* [Data for this exercise]
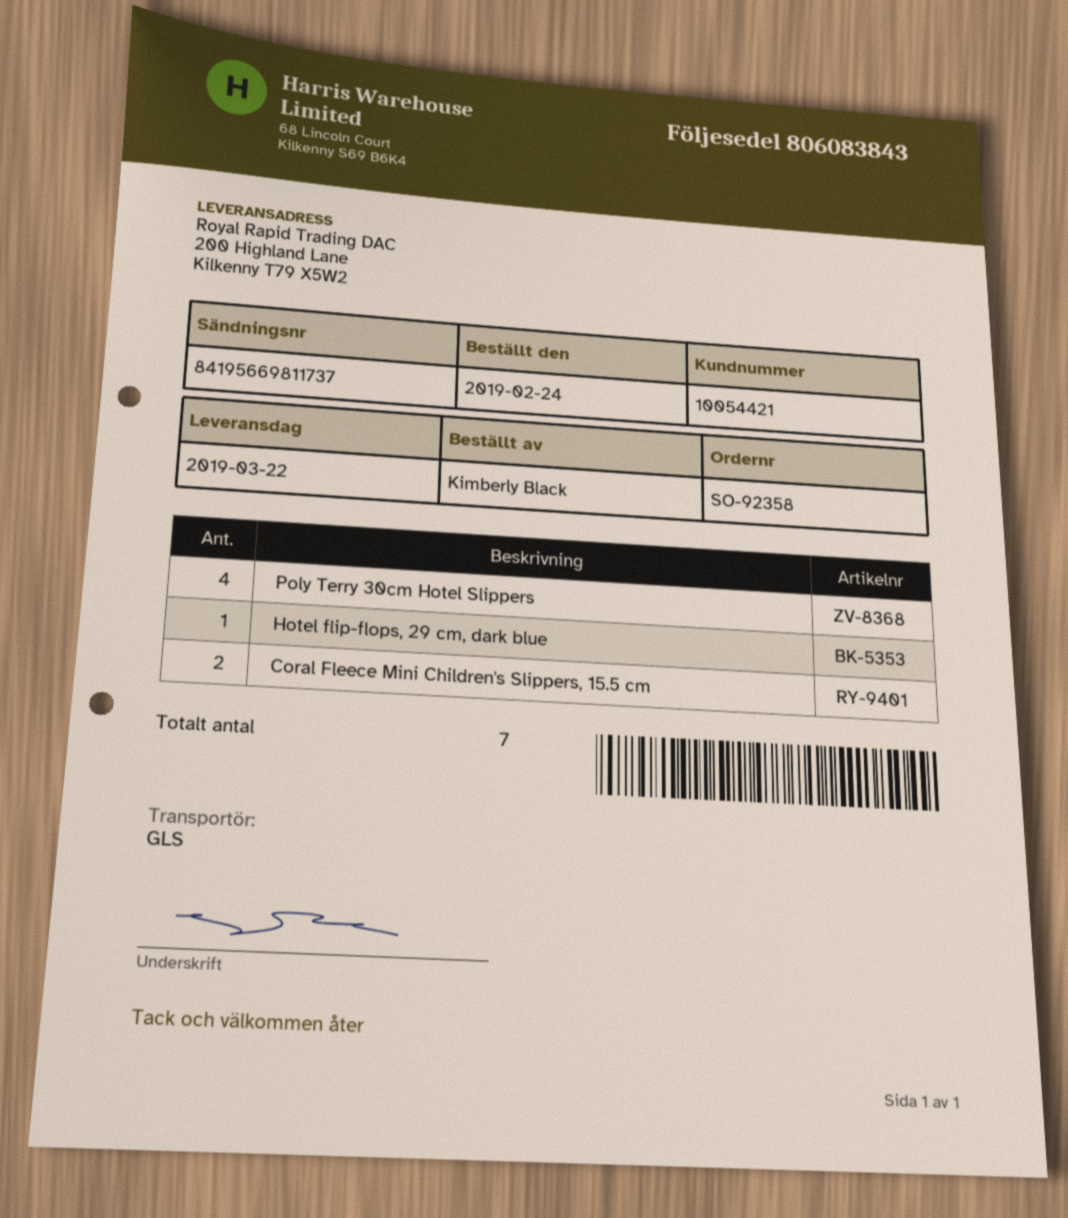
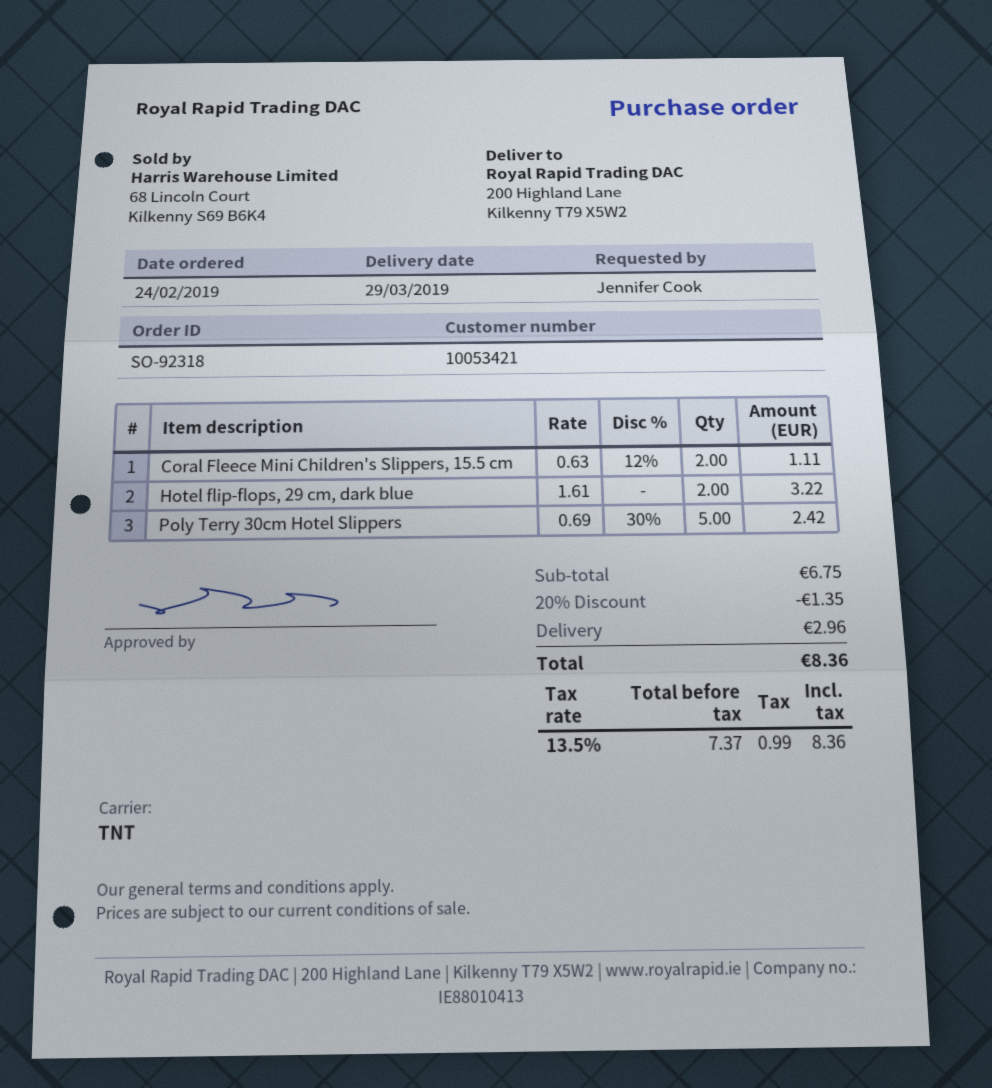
order number: SO-92358 -> SO-92318
delivery date: 2019-03-22 -> 2019-03-29
customer number: 10054421 -> 10053421
ordered by: Kimberly Black -> Jennifer Cook
shipping method: GLS -> TNT
Poly Terry 30cm Hotel Slippers: 4 -> 5
Hotel flip-flops, 29 cm, dark blue: 1 -> 2

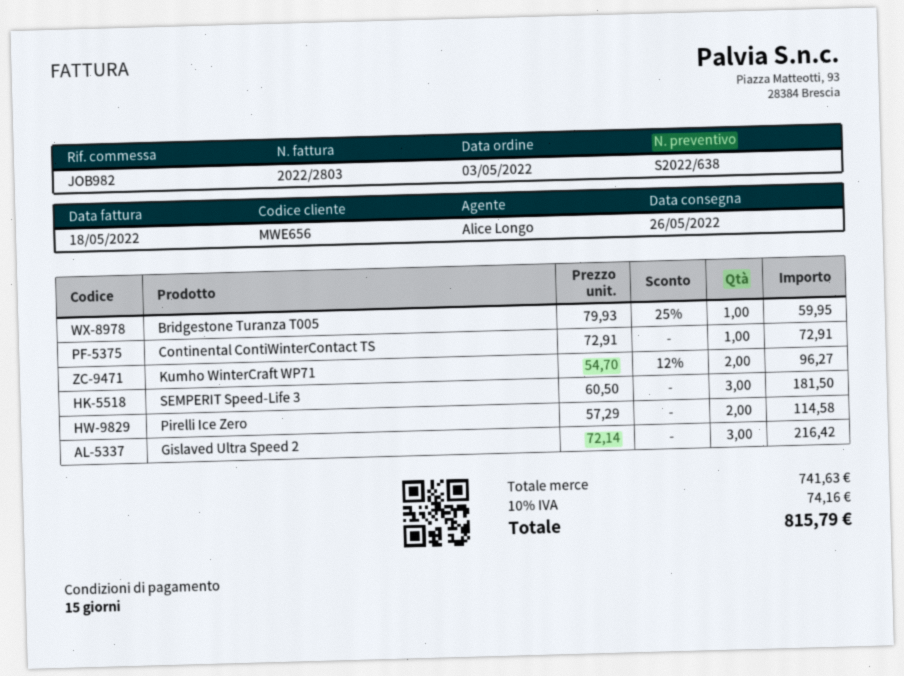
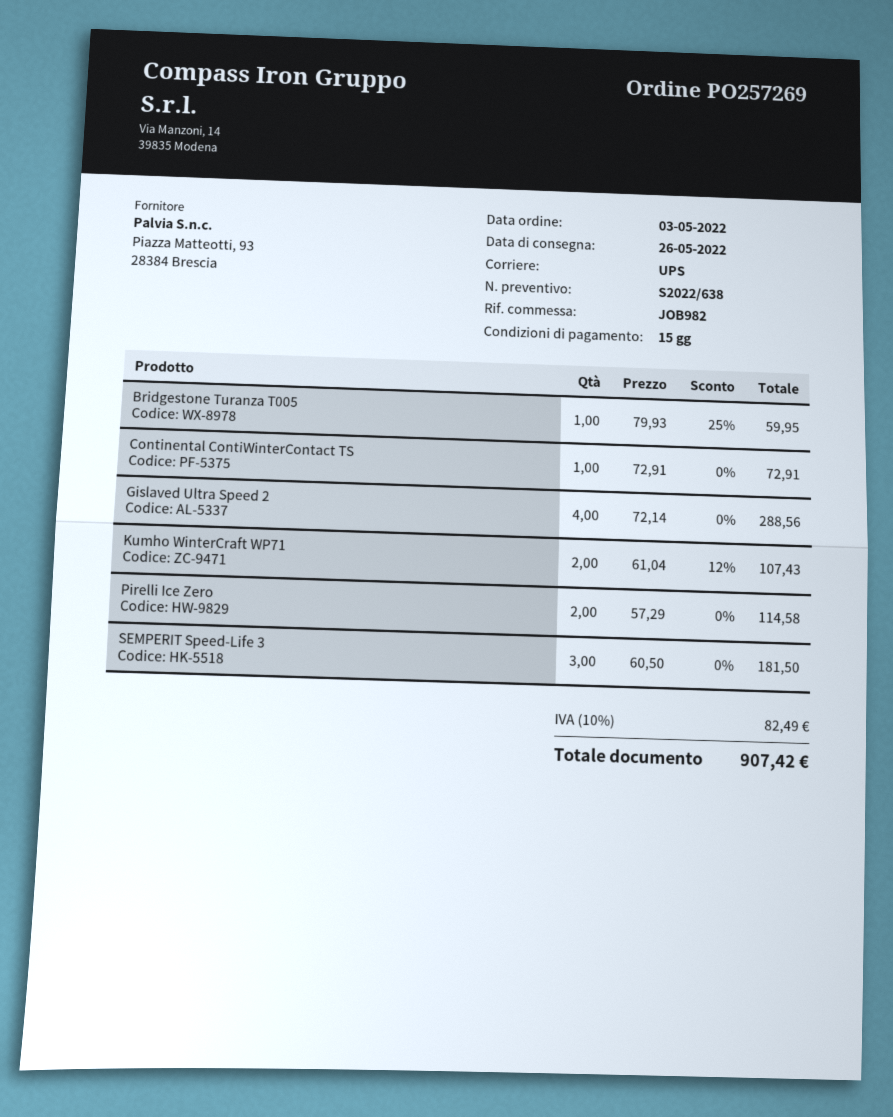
Kumho WinterCraft WP71: 2 x 54.70 - 12% = 96.27 -> 2 x 61.04 - 12% = 107.43
Gislaved Ultra Speed 2: 3 x 72.14 = 216.42 -> 4 x 72.14 = 288.56
tax: 10% = 74.16 -> 10% = 82.49
total: 815.79 -> 907.42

* [Problem to solve] Excluding the pictures, reproduce every entry exactly as given.

* [Answer below]
order number: SO-92358 -> SO-92318
delivery date: 2019-03-22 -> 2019-03-29
customer number: 10054421 -> 10053421
ordered by: Kimberly Black -> Jennifer Cook
shipping method: GLS -> TNT
Poly Terry 30cm Hotel Slippers: 4 -> 5
Hotel flip-flops, 29 cm, dark blue: 1 -> 2

Kumho WinterCraft WP71: 2 x 54.70 - 12% = 96.27 -> 2 x 61.04 - 12% = 107.43
Gislaved Ultra Speed 2: 3 x 72.14 = 216.42 -> 4 x 72.14 = 288.56
tax: 10% = 74.16 -> 10% = 82.49
total: 815.79 -> 907.42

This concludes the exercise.